Brent Palfreyman OAM

Personal information
- Full name: Brent Aris Hardcastle Palfreyman
- Born: 20 January 1945 (age 81) Hobart, Tasmania, Australia
- Batting: Right-handed
- Bowling: Right-arm medium
- Role: Middle-order batsman

Domestic team information
- 1965/66–1972/73: Tasmania

Career statistics
| Competition | First-class | List A |
| Matches | 6 | 2 |
| Runs scored | 91 | 33 |
| Batting average | 11.37 | 16.50 |
| 100s/50s | 0/0 | 0/0 |
| Top score | 30 | 17 |
| Balls bowled | 161 | – |
| Wickets | 0 | – |
| Bowling average | – | – |
| 5 wickets in innings | – | – |
| 10 wickets in match | – | – |
| Best bowling | – | – |
| Catches/stumpings | 2/– | 0/– |
- Source: CricketArchive, 19 April 2023

= Brent Palfreyman =

Australian cricketer (born 1945)

Brent Aris Hardcastle Palfreyman (born 20 January 1945) is a former Australian first-class cricketer who played for Tasmania. He was born at Hobart in 1945.

Palfreyman never played Sheffield Shield cricket, his six first-class appearances all came against foreign touring sides. On his first-class debut against the Marylebone Cricket Club in 1966, Palfreyman was bowled by David Brown for six and didn't bat in the second innings. He also went for 34 from four overs of medium pace bowling in the first innings and took a catch to dismiss David Allen .

He had to wait another five years to represent Tasmania again at first-class level and it was once more against the touring MCC. In the first of two matches, he fell victim to Peter Lever then Derek Underwood, for 3 and 20 respectively. His second appearance was for a Tasmania Combined XI but the match was ruined by rain and only 47 overs were possible, although he managed to catch to dismiss Colin Cowdrey.
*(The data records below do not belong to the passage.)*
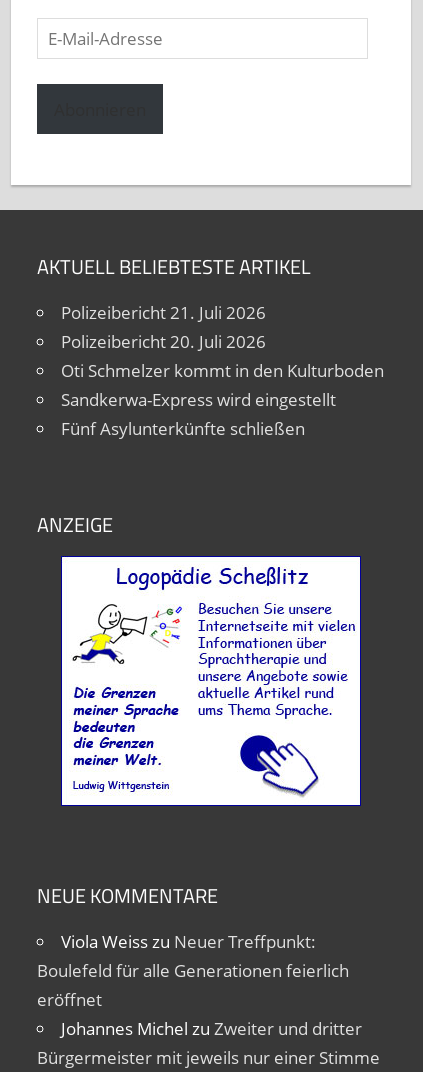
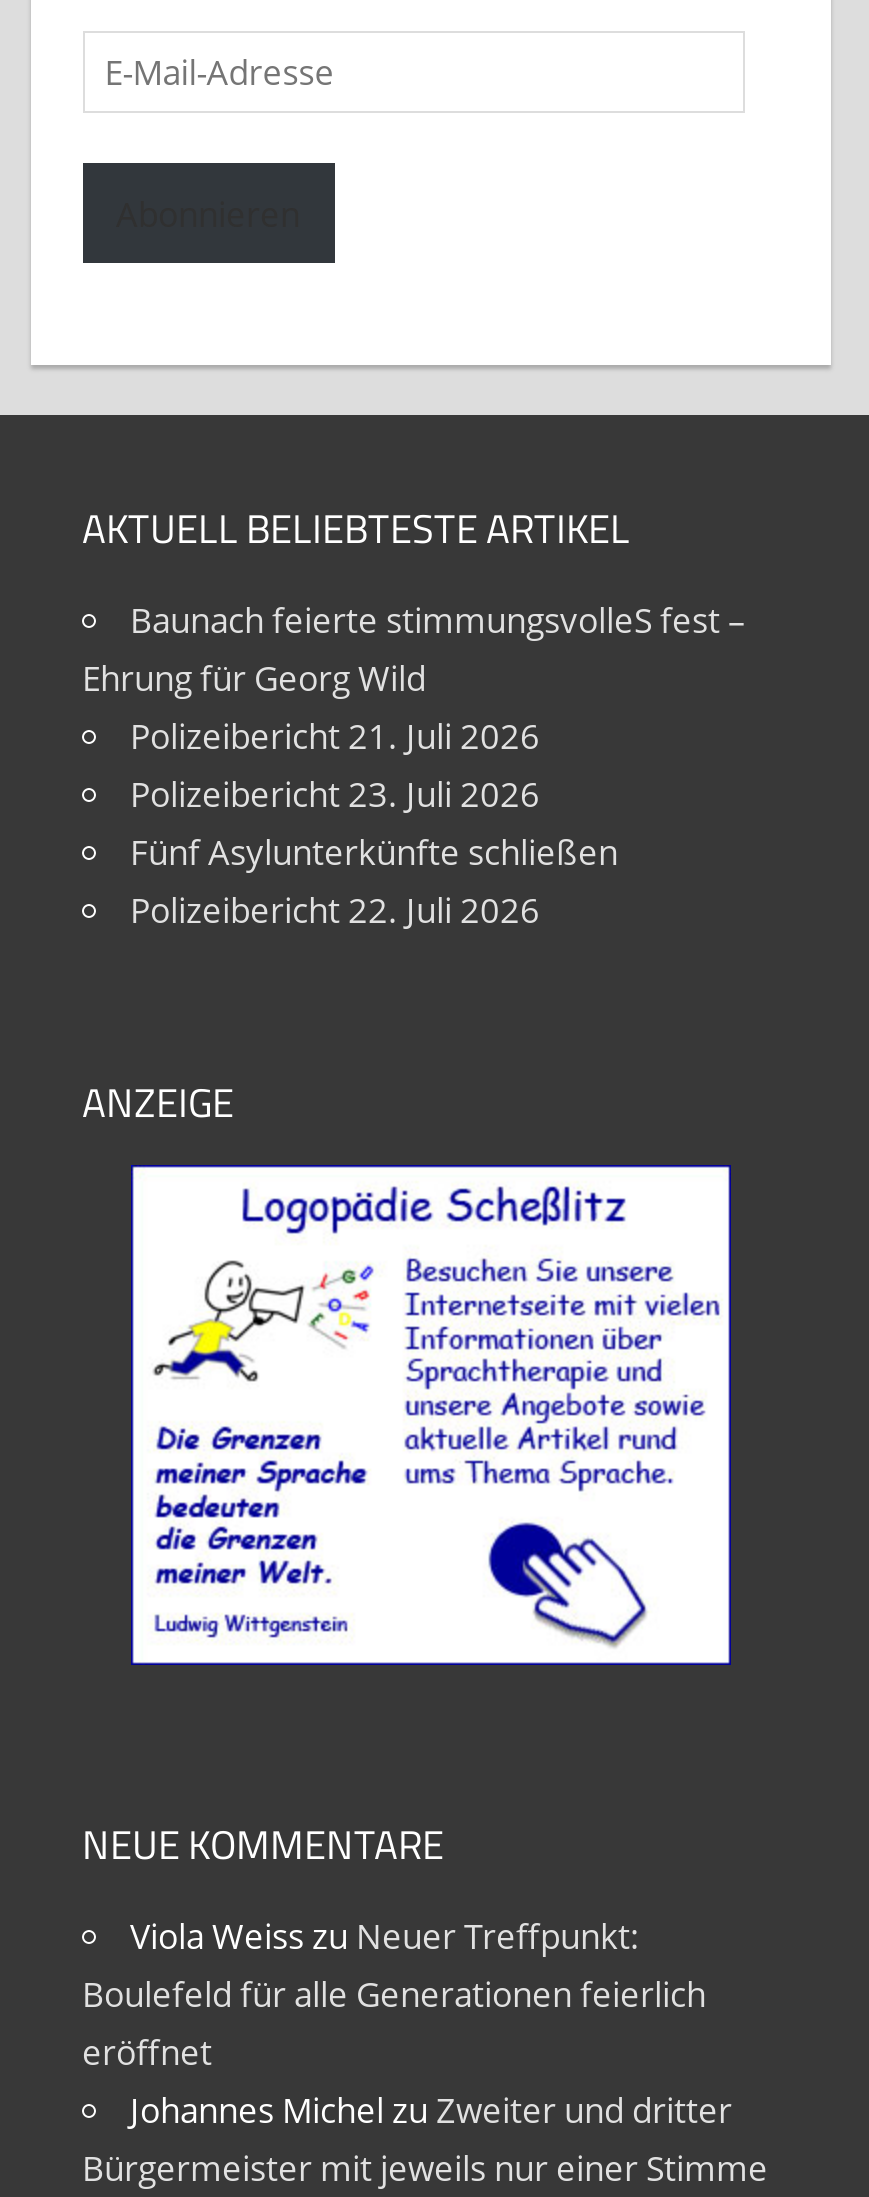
+ Baunach feierte stimmungsvolleS fest –
+ Ehrung für Georg Wild

moved down: Polizeibericht 21. Juli 2026

- Polizeibericht 20. Juli 2026
- Oti Schmelzer kommt in den Kulturboden
- Sandkerwa-Express wird eingestellt
+ Polizeibericht 23. Juli 2026

+ Polizeibericht 22. Juli 2026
The following summer he was picked in the Tasmanian team to play the World XI. Against a bowling line-up consisting of players to the calibre of Gary Sobers, Tony Greig and Bishan Bedi, Palfreyman made his highest first-class score of 30 before being dismissed by the Indian spinner. Later in the week he made another appearance against the World XI, this time for the Combined Tasmanian outfit and he made 22 in his only innings.

His last summer of first-class cricket was in 1972/73 when he represented Tasmania against Pakistan. The Tasmanians bowled first and Palfreyman went for 41 runs off his seven overs but threw the ball which ran out Talat Ali. When it was his turn to bat, Palfreyman was dismissed by Intikhab Alam for a duck, with the Pakistani finishing with his career best figures of 8-54. After Tasmania followed on, Palfreyman yet again lost his wicket to a spin bowler, this time Nasim-ul-Ghani for one run.
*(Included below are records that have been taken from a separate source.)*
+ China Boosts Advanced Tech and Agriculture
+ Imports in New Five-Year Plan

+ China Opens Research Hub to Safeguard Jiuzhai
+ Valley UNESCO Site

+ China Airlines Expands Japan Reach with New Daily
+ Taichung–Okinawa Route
In addition to his first-class career, Palfreyman played two limited overs matches for Tasmania in the national One Day Competition, both quarter finals which Tasmania lost.

At the 1992 Cricket World Cup, Palfreyman was the match referee for a match between Australia and Zimbabwe in Hobart.

Palfreyman was also a successful Australian rules footballer, who played in the Tasmanian Football League for Sandy Bay. A forward, he was the TFL leading goal-kicker in 1969 with 51 goals and again in 1970 with 67 goals. He was a member of the 1971 Sandy Bay premiership team which in 2007 was inducted into the Tasmanian Football Hall of Fame. His brother, Stewart Palfreyman, played for Geelong.

Palfreyman, an accountant, went into cricket administration after ending his playing career and has served as the chairman of the Tasmanian Cricket Association.